Look for more teams to imitate the Angels and Rays with aggressive baserunning. Last year, the Red Sox, Rangers and, in the second half, Athletics picked up their paces. The Mariners, White Sox, Padres and Rockies figure to be among the clubs that join the run fun in 2010.
I won't get into the question of what "real" baseball is – when it comes to watching baseball, I'm not exactly picky. Give me hitters, pitchers and four bases and I'm happy. But is small ball really making a comeback?
 
Let's look at stolen base attempts per runners on base, from 1993 to 2009:
 
Stolen Base Attempts
 
There's a slight uptick there, but it's utterly dwarfed by the steady decline from '93 onward. So what about that other barometer of small ball, the sacrifices?
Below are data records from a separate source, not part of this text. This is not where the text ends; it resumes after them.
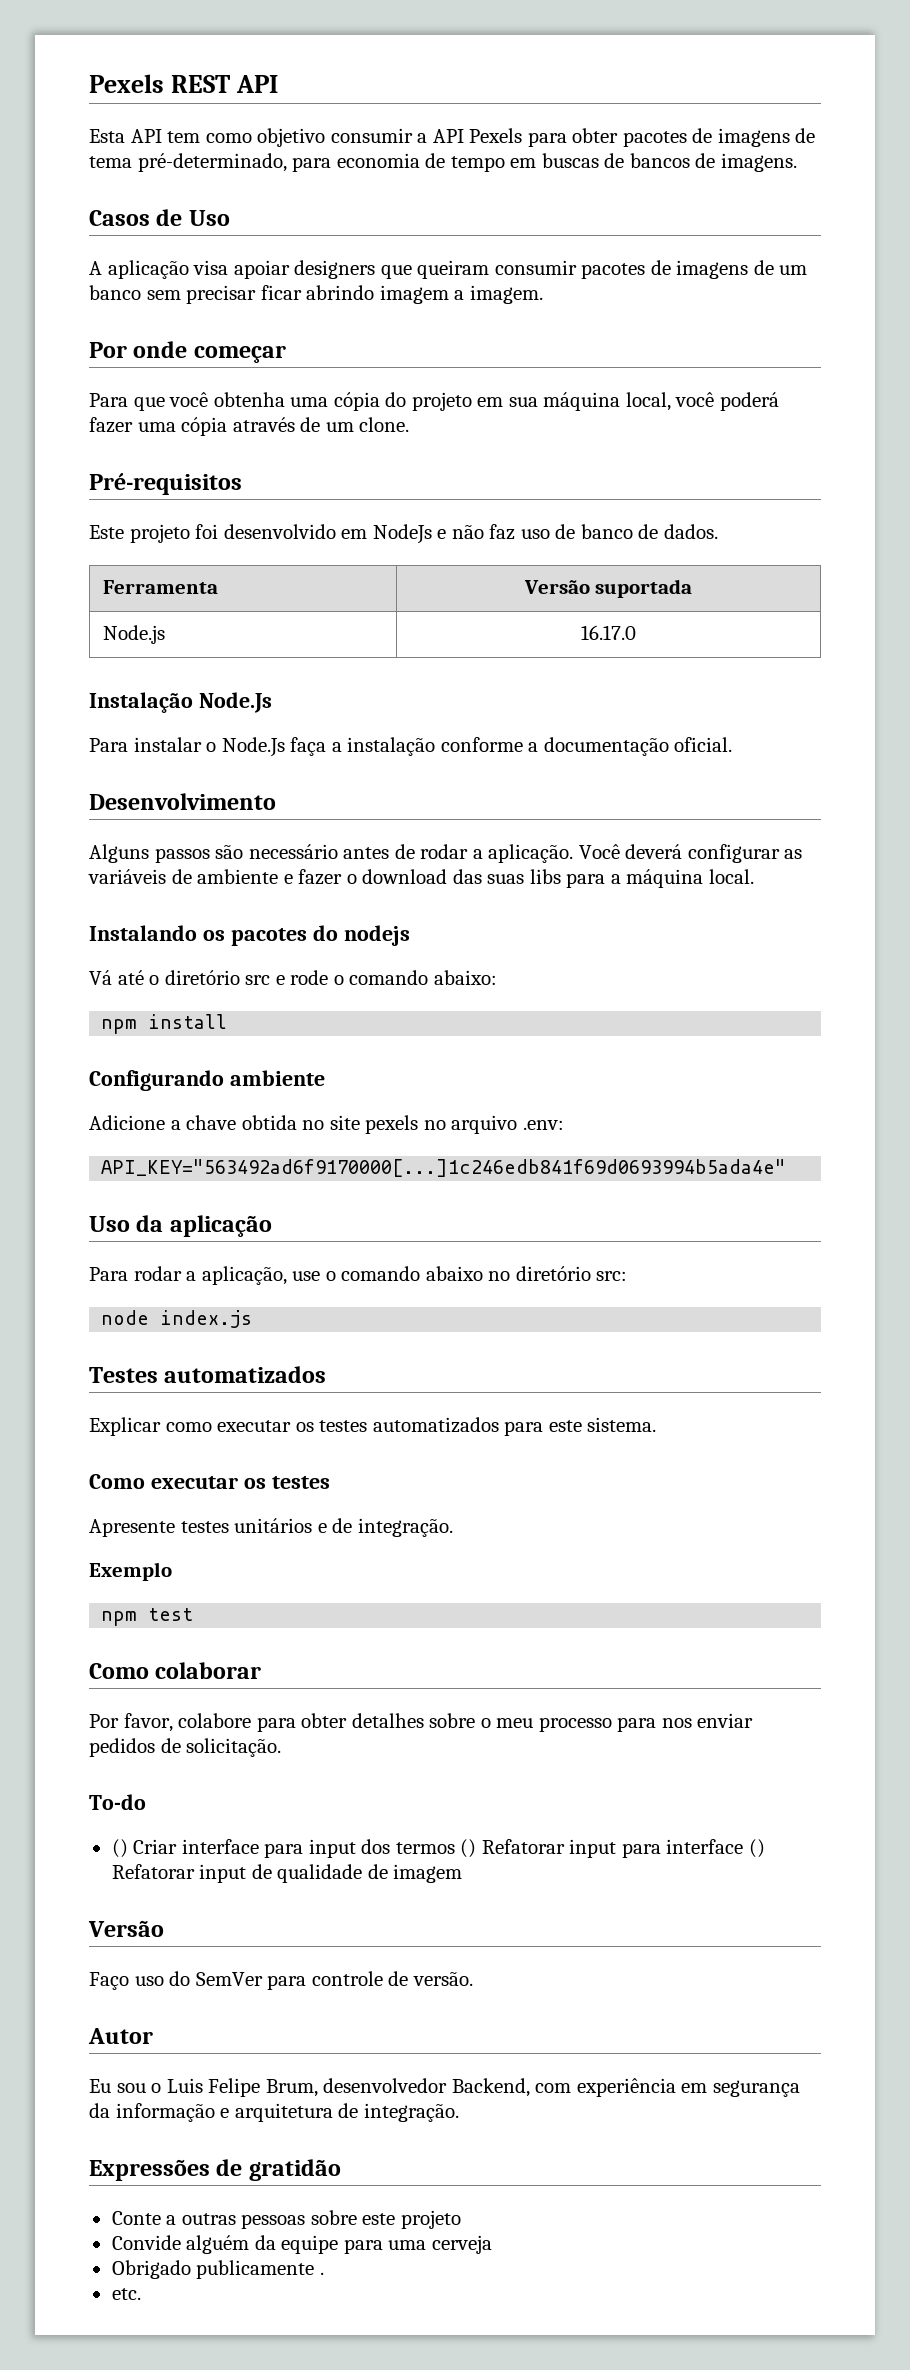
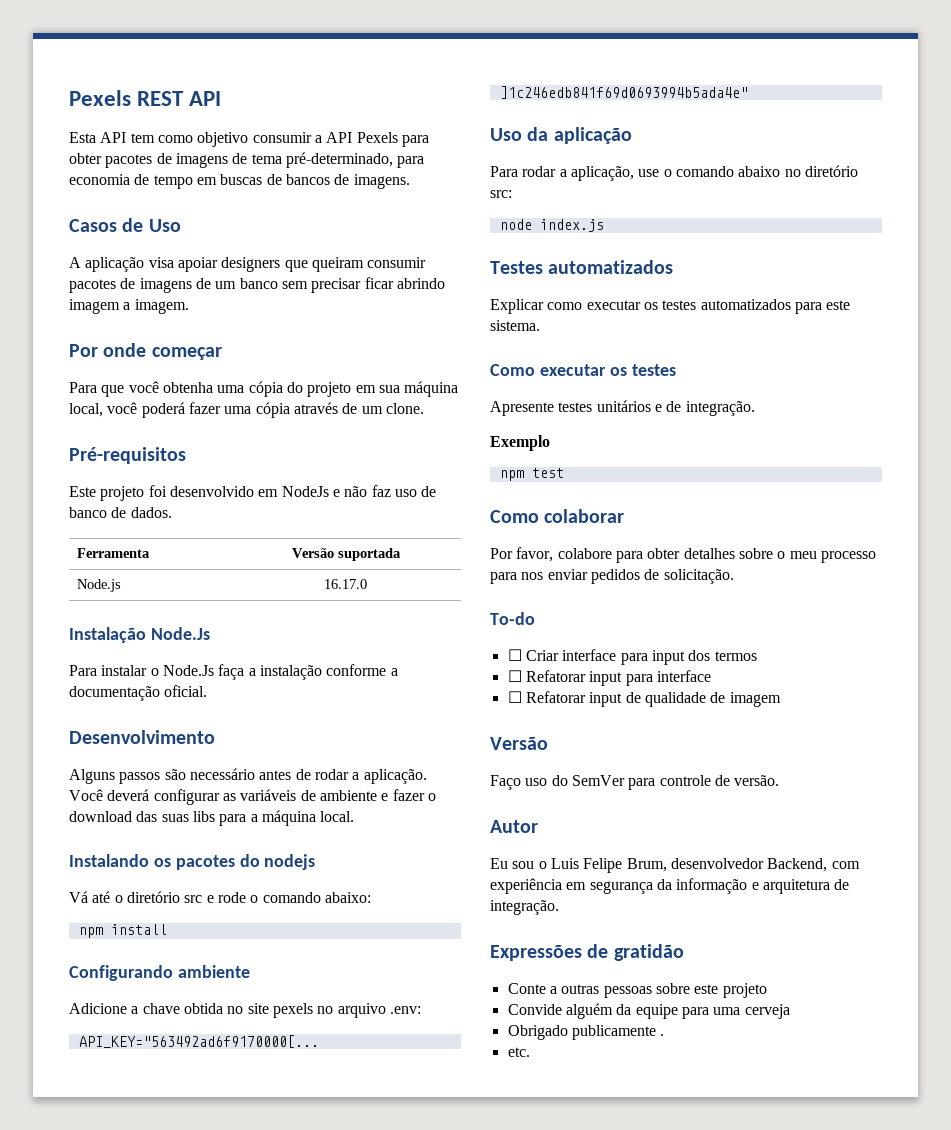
[111,1839,128,1858] () -> [507,649,522,661] ☐
[460,1839,477,1858] () -> [507,670,522,682] // ☐
[748,1839,765,1858] () -> [507,691,522,703] // ☐

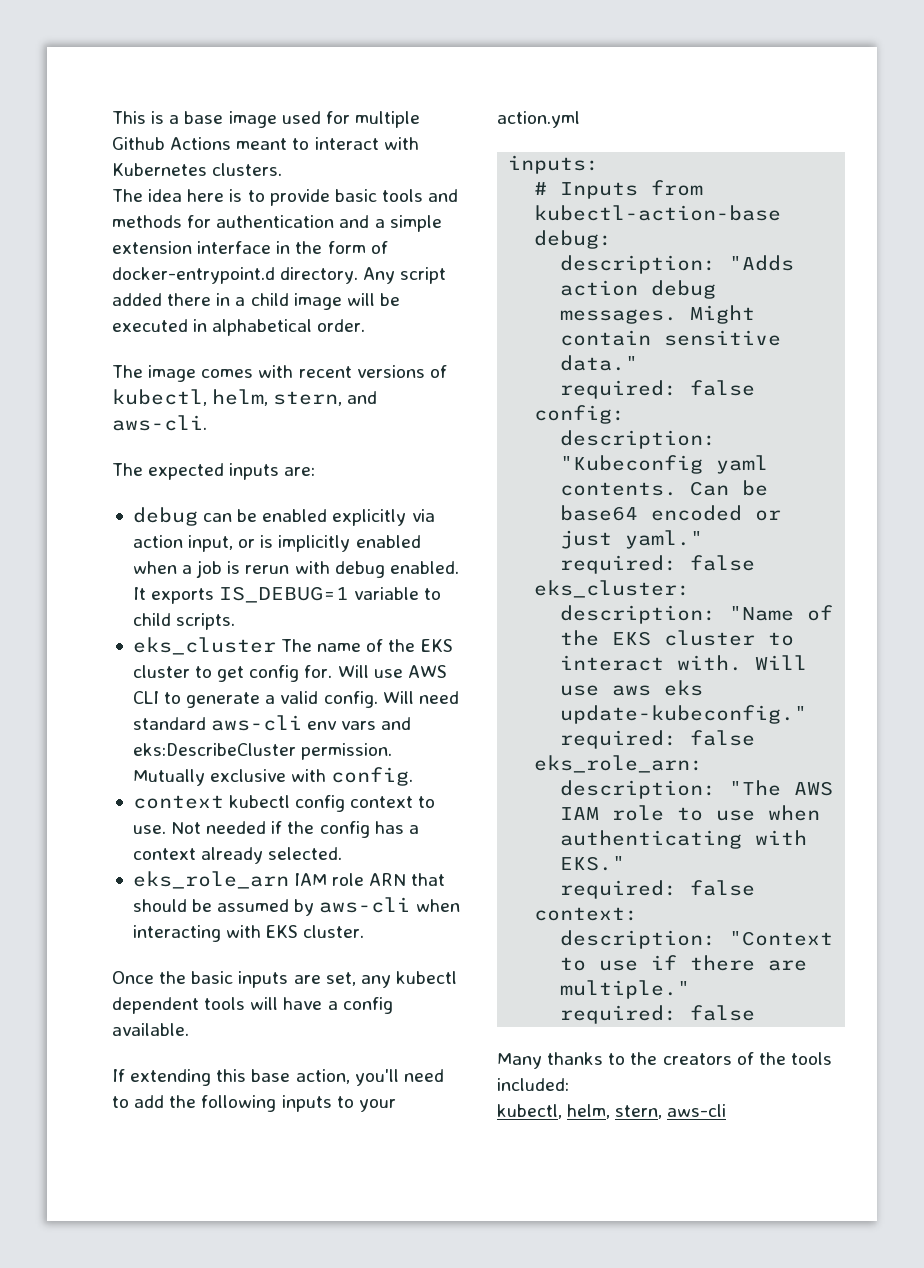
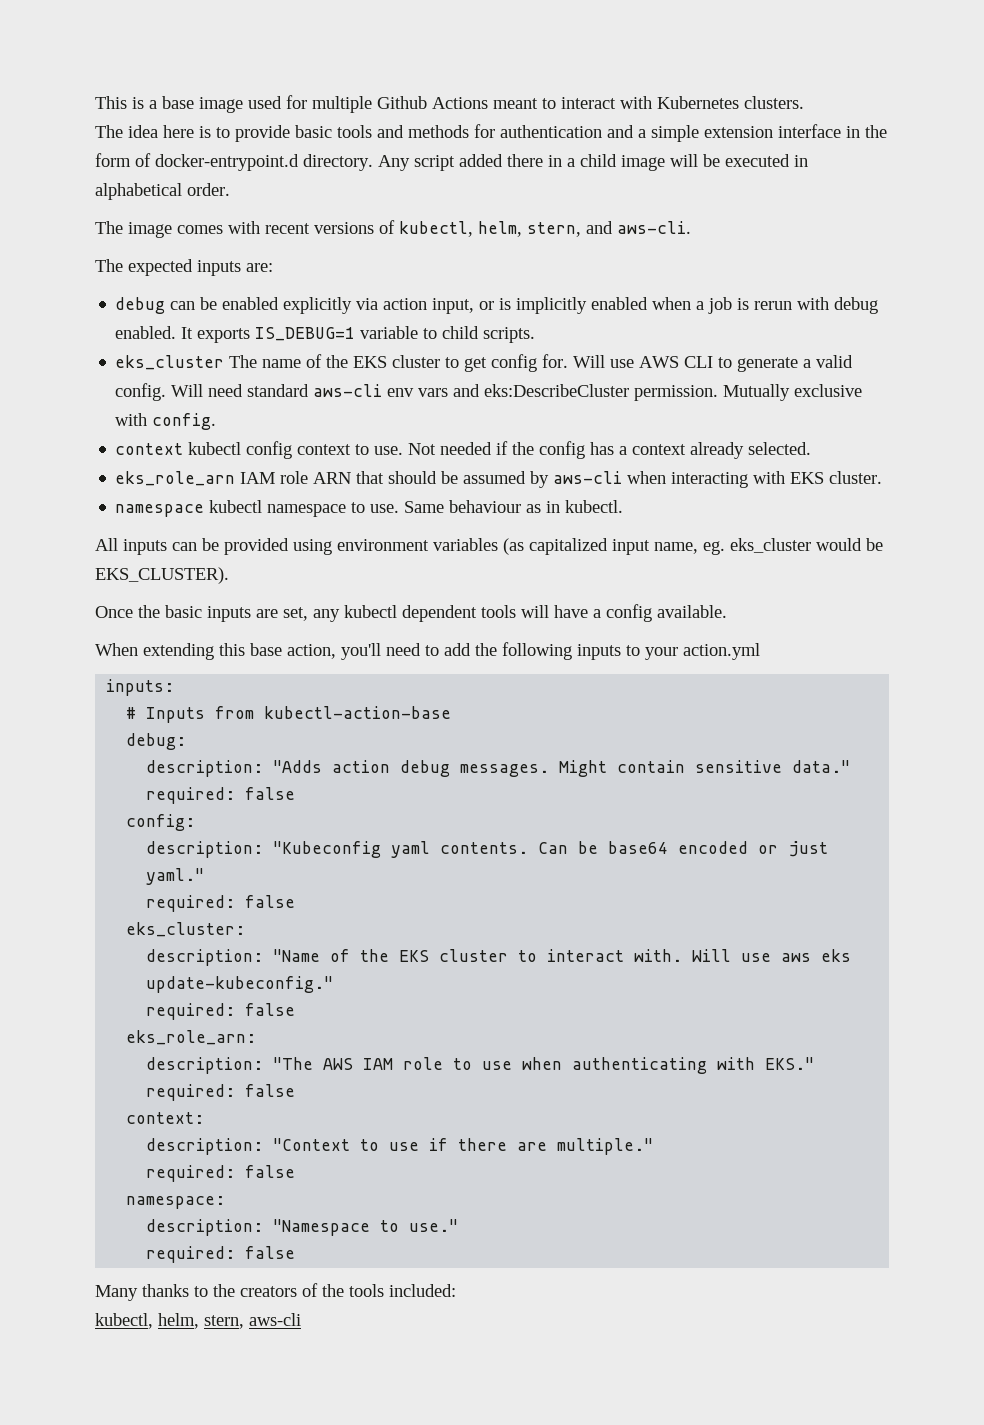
(365, 931) none -> [115,500,624,517] [95,538,883,555] [95,567,229,584] // namespace kubectl namespace to use. Same behaviour as in kubectl. // All inputs can be provided using environment variables (as capitalized input name, eg. eks_cluster would be EKS_CLUSTER).
[112,1069,125,1082] If -> [95,643,138,656] When
(756, 1013) none -> [126,1196,226,1209] [146,1219,459,1236] [146,1246,296,1263] // namespace: // description: "Namespace to use." // required: false

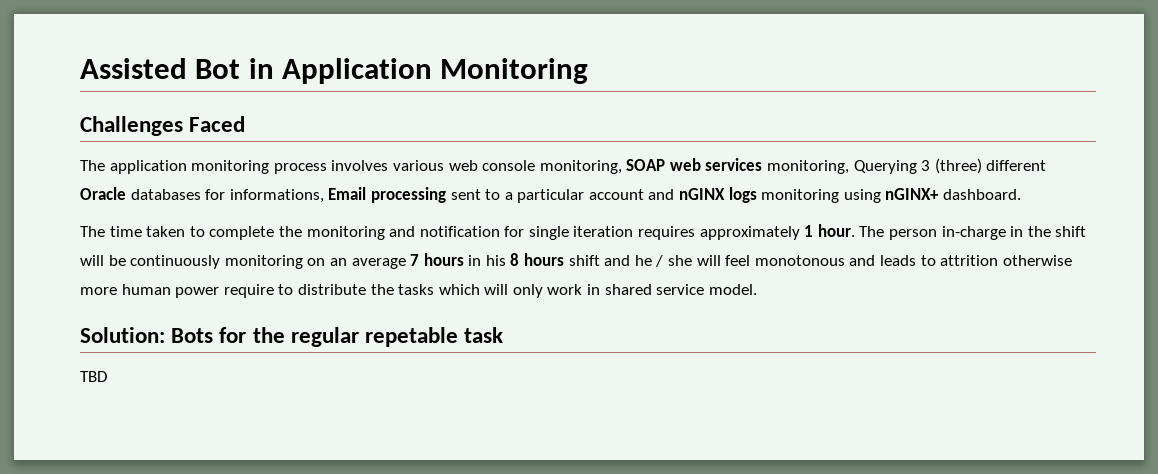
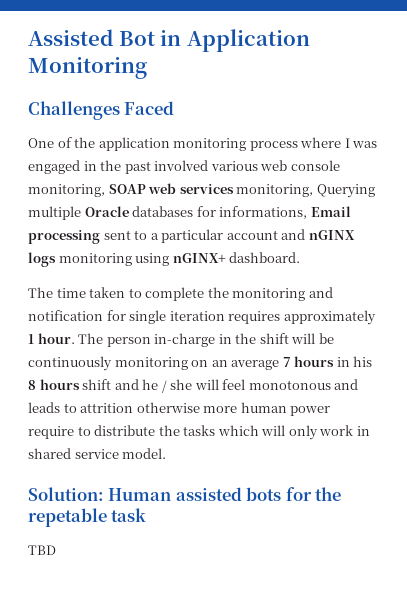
[80,160,389,174] The application monitoring process involves -> [28,137,378,151] [28,160,209,174] One of the application monitoring process where I was engaged in the past involved
[921,158,1047,174] 3 (three) different -> [28,206,81,220] multiple
[171,328,214,343] Bots -> [108,487,282,501] Human assisted bots
[290,327,359,347] regular -> (342, 494) none

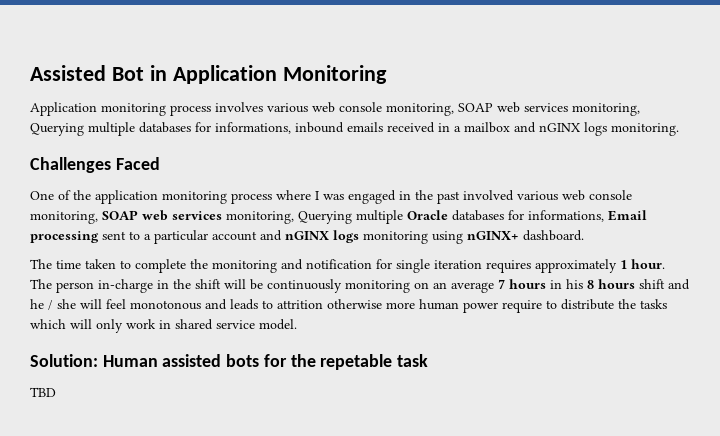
(147, 68) none -> [30,102,640,116] [30,122,679,136] // Application monitoring process involves various web console monitoring, SOAP web services monitoring, Querying multiple databases for informations, inbound emails received in a mailbox and nGINX logs monitoring.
Let's look at sacs (hits and flies) per contact:
 
Sacrifices
 
Again, a slight uptick, but not much in the context of recent years, and still pretty low.
 
Of course, this argument assumes that there's a reason for small ball to return – that home runs are declining. And they really aren't – again, this is the rate per contact:
 
Home Runs
 
Home runs really aren't on the decline – if you exclude 1993, home run rates have remained essentially flat from 1994-2009. 2009 was a decidedly average year for home runs. If steroid testing is having an affect, it's not on the number of home runs that are being hit.
 
And we're not seeing a return to small ball.